Study protocol

Impact of age, leukocyte count and day 21-bone marrow response to chemotherapy on the long-term outcome of children with philadelphia chromosome-positive acute lymphoblastic leukemia in the pre-imatinib era: results of the FRALLE 93 study

Virginie Gandemer¹ , Marie-Francoise Auclerc² , Yves Perel³ , Jean-Pierre Vannier⁴ , Edouard Le Gall¹ , Francois Demeocq⁵ , Claudine Schmitt⁶ , Christophe Piguet⁷ , Jean-Louis Stephan⁸ , Odile Lejars⁹ , Marianne Debre¹⁰ , Philippe Jonveaux¹¹ , Jean-Michel Cayuela¹² , Sylvie Chevret¹³ , Guy Leverger¹⁴ , Andre Baruchel² and the FRALLE group

¹Department of Pediatric Hematology, University Hospital of Rennes, Rennes, France

²Department of Pediatric Hematology, University Hospital of St Louis, Paris, France

³Department of Pediatric Hematology, University Hospital of Bordeaux, Bordeaux, France

⁴Department of Pediatric Hematology, University Hospital of Rouen, Rouen, France

⁵Department of Pediatric Hematology, University Hospital of Clermont-Ferrand, Clermont-Ferrand, France

⁶Department of Pediatric Hematology, Nancy University Hospital, Vandoeuvre-les-Nancy, France

⁷Department of Pediatric Hematology, University Hospital of Limoges, Limoges, France

⁸Department of Pediatric Hematology, University Hospital of St Etienne, St Etienne, France

⁹Department of Pediatric Hematology, University Hospital of Tours, Tours, France

¹⁰Department of Pediatric Immunology and Hematology of Necker, Paris, France

¹¹Department of Cytogenetics of University Hospital of Nancy, Nancy, France

¹²Laboratory of Hematology of University Hospital of St Louis, Paris, France

¹³Department of Statistics of St Louis/Université, Paris 7, France

¹⁴Department of Pediatric Hematology, University Hospital of Trousseau, Paris, France

author email corresponding author email

BMC Cancer 2009, 9:14doi:10.1186/1471-2407-9-14

Published:	13 January 2009

Abstract

Background

We explored the heterogeneity of philadelphia chromosome-positive acute lymphoblastic leukemia (Ph1-ALL) in a study of the effect of early features on prognosis in children. Here we report the long-term results of the FRALLE 93 study conducted in the era before the use of tyrosine kinase inhibitors.

Methods

Between 1993 and 1999, 36 children with Ph1-ALL were enrolled into the FRALLE 93 protocol. After conventional four-drug induction, children were stratified by availability of an HLA-matched sibling.

Results

Complete remission (CR) was observed in 26 children (72%), of which 13 underwent allogeneic bone marrow transplantation (BMT). Thirty-one children were good responders to prednisone, defined on day 8, and 21 were good responders to chemotherapy, defined by day-21 bone marrow (M1). Overall five-year disease-free survival (DFS) was 42 ± 9.7%. Based on multivariate analysis, two groups showed marked differences in five-year outcome: children with age<10, leukocyte count <100,000/mm³ and day-21 M1 marrow had a more favorable prognosis (14 pts: 100% CR, event free survival [EFS]: 57%, overall survival [OS]: 79%), than the high-risk group (22 patients: 55% CR, EFS: 18%, OS: 27%) (p < 0.005).

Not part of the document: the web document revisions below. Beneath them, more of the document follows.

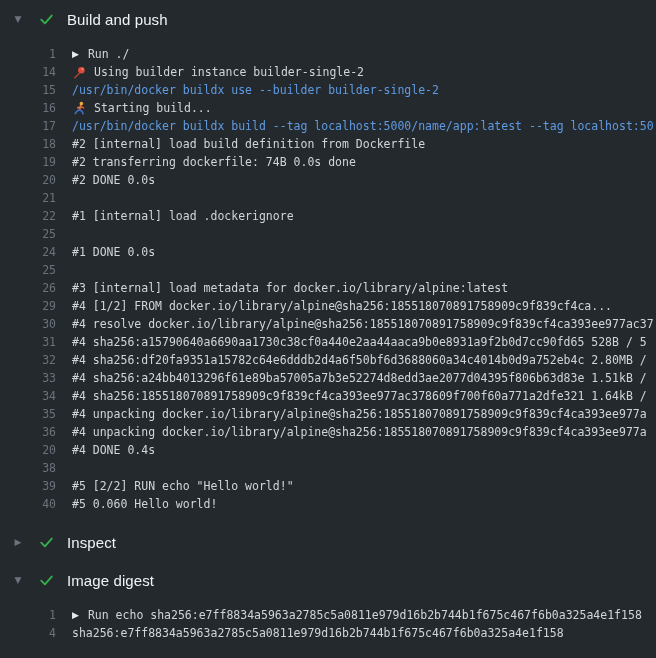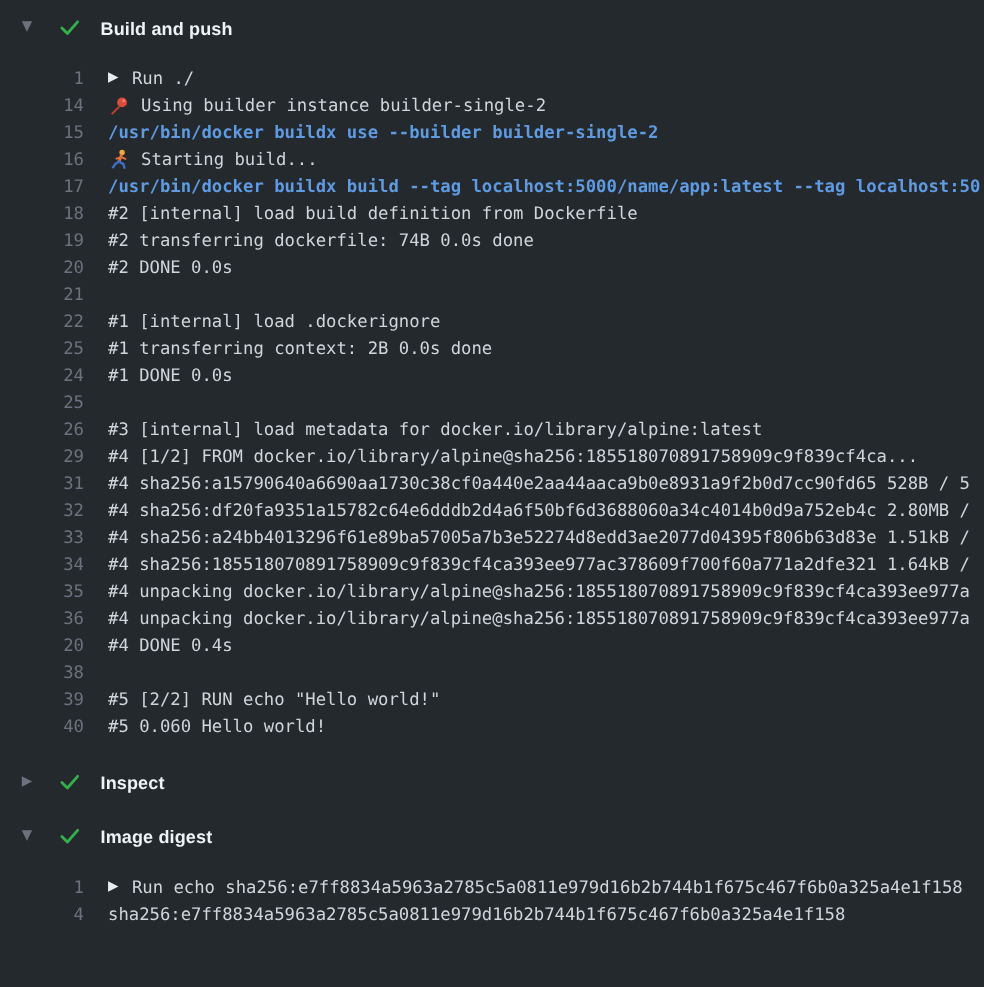--- a/index.html
+++ b/index.html
@@ -24,7 +24,7 @@
   .check{width:15px;height:15px;margin-right:13px;flex:0 0 auto;display:flex;align-items:center;}
   .section-title{
     font-family:"Liberation Sans","DejaVu Sans",sans-serif;
-    font-size:12px;font-weight:700;color:var(--title);letter-spacing:.1px;
+    font-size:15px;font-weight:400;color:var(--title);letter-spacing:.1px;
   }
   .log-lines{padding:7px 0 10px 0;}
   .log-row{display:flex;height:18px;line-height:18px;overflow:hidden;white-space:pre;}

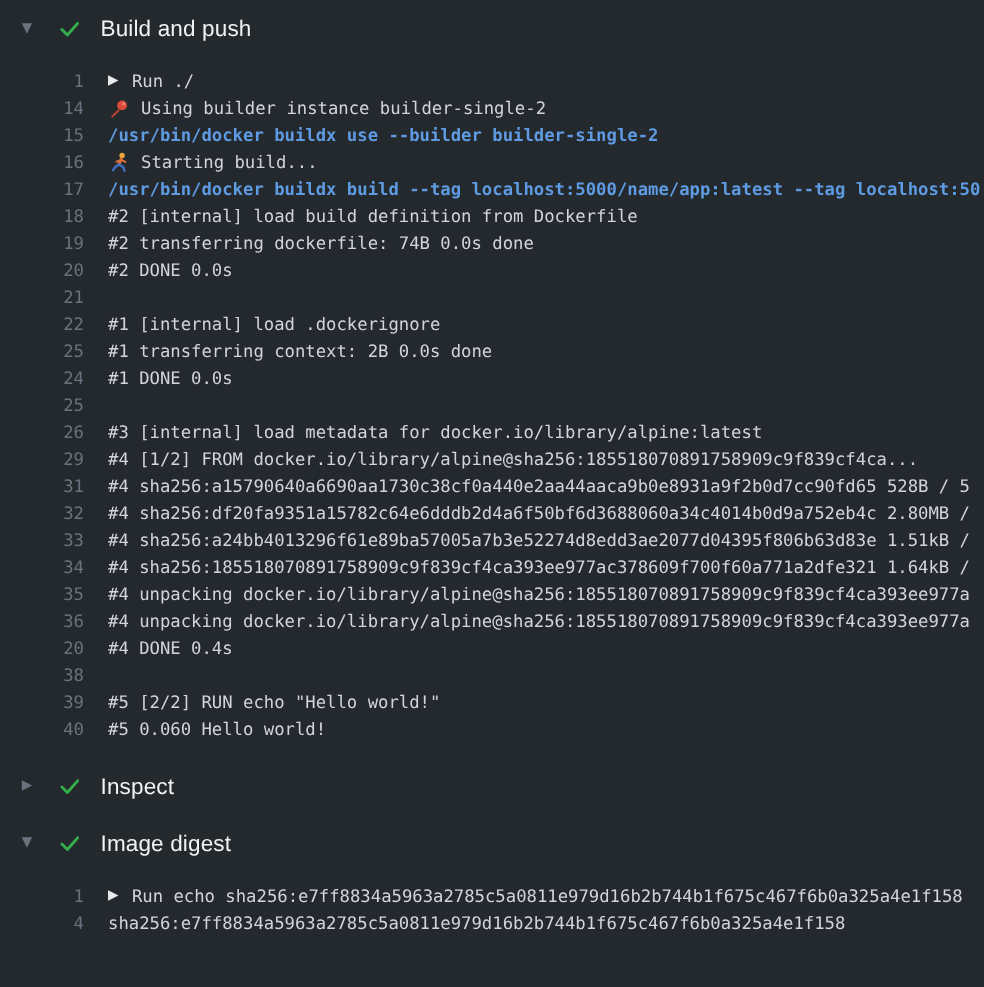--- a/index.html
+++ b/index.html
@@ -34,7 +34,7 @@
   }
   .line-content{margin-left:16px;display:flex;align-items:center;font-size:11.5px;color:var(--text);overflow:hidden;}
   .line-text{white-space:pre;}
-  .line-text.cmd{color:var(--command);font-weight:bold;}
+  .line-text.cmd{color:var(--command);font-weight:normal;}
   .caret{color:#e8ecf0;font-size:9px;margin-right:9px;cursor:pointer;font-family:"DejaVu Sans",sans-serif;}
   .emoji{width:15px;height:15px;margin-right:7px;flex:0 0 auto;display:inline-flex;}
   .emoji svg{width:100%;height:100%;}

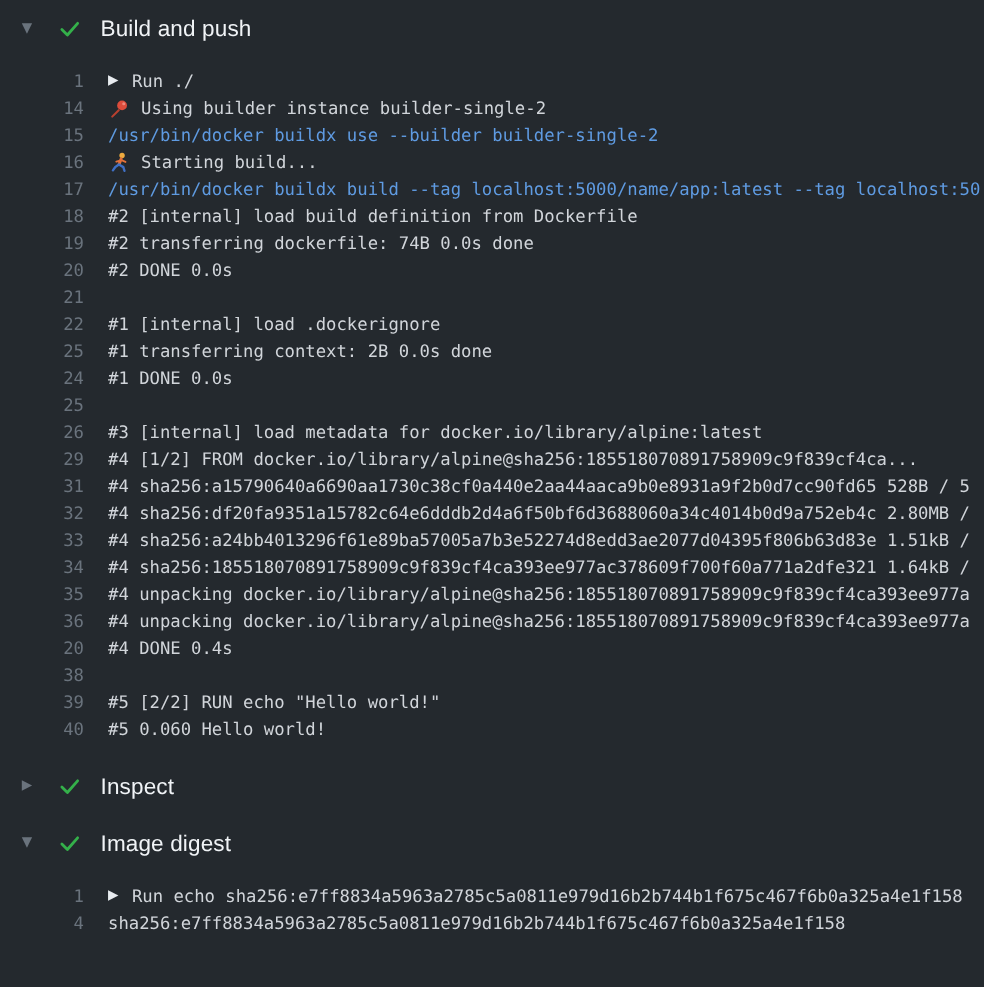--- a/index.html
+++ b/index.html
@@ -169,12 +169,6 @@
 
   <div class="log-row">
     <span class="gutter">25</span>
-    <span class="line-content">
-      
-      
-      
-      <span class="line-text">#1 transferring context: 2B 0.0s done</span>
-    </span>
   </div>
 
   <div class="log-row">

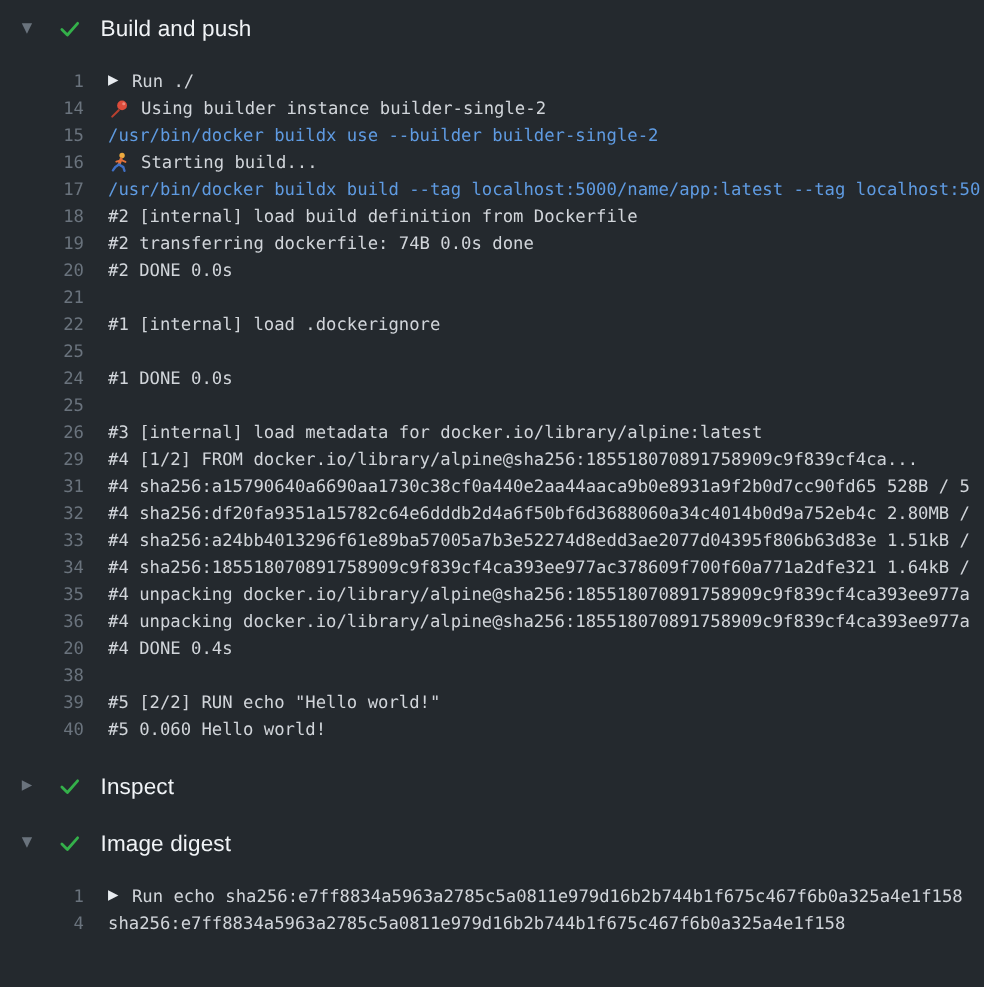--- a/index.html
+++ b/index.html
@@ -213,6 +213,15 @@
     </span>
   </div>
 
+  <div class="log-row">
+    <span class="gutter">30</span>
+    <span class="line-content">
+      
+      
+      
+      <span class="line-text">#4 resolve docker.io/library/alpine@sha256:185518070891758909c9f839cf4ca393ee977ac37</span>
+    </span>
+  </div>
 
   <div class="log-row">
     <span class="gutter">31</span>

We also observed a non statistically significant difference (p = 0.14) in outcome between these groups for transplanted patients (5-year DFS: 83 ± 14% and 33 ± 15%, respectively).

Conclusion

Age, leukocyte count and early response to treatment defined by the D21 bone marrow response provide an accurate model for outcome prediction. The combination of available tools such as minimal residual disease assessment with determination of these simple factors could be useful for refining indications for BMT in the current era of tyrosine-kinase inhibitor-based therapy.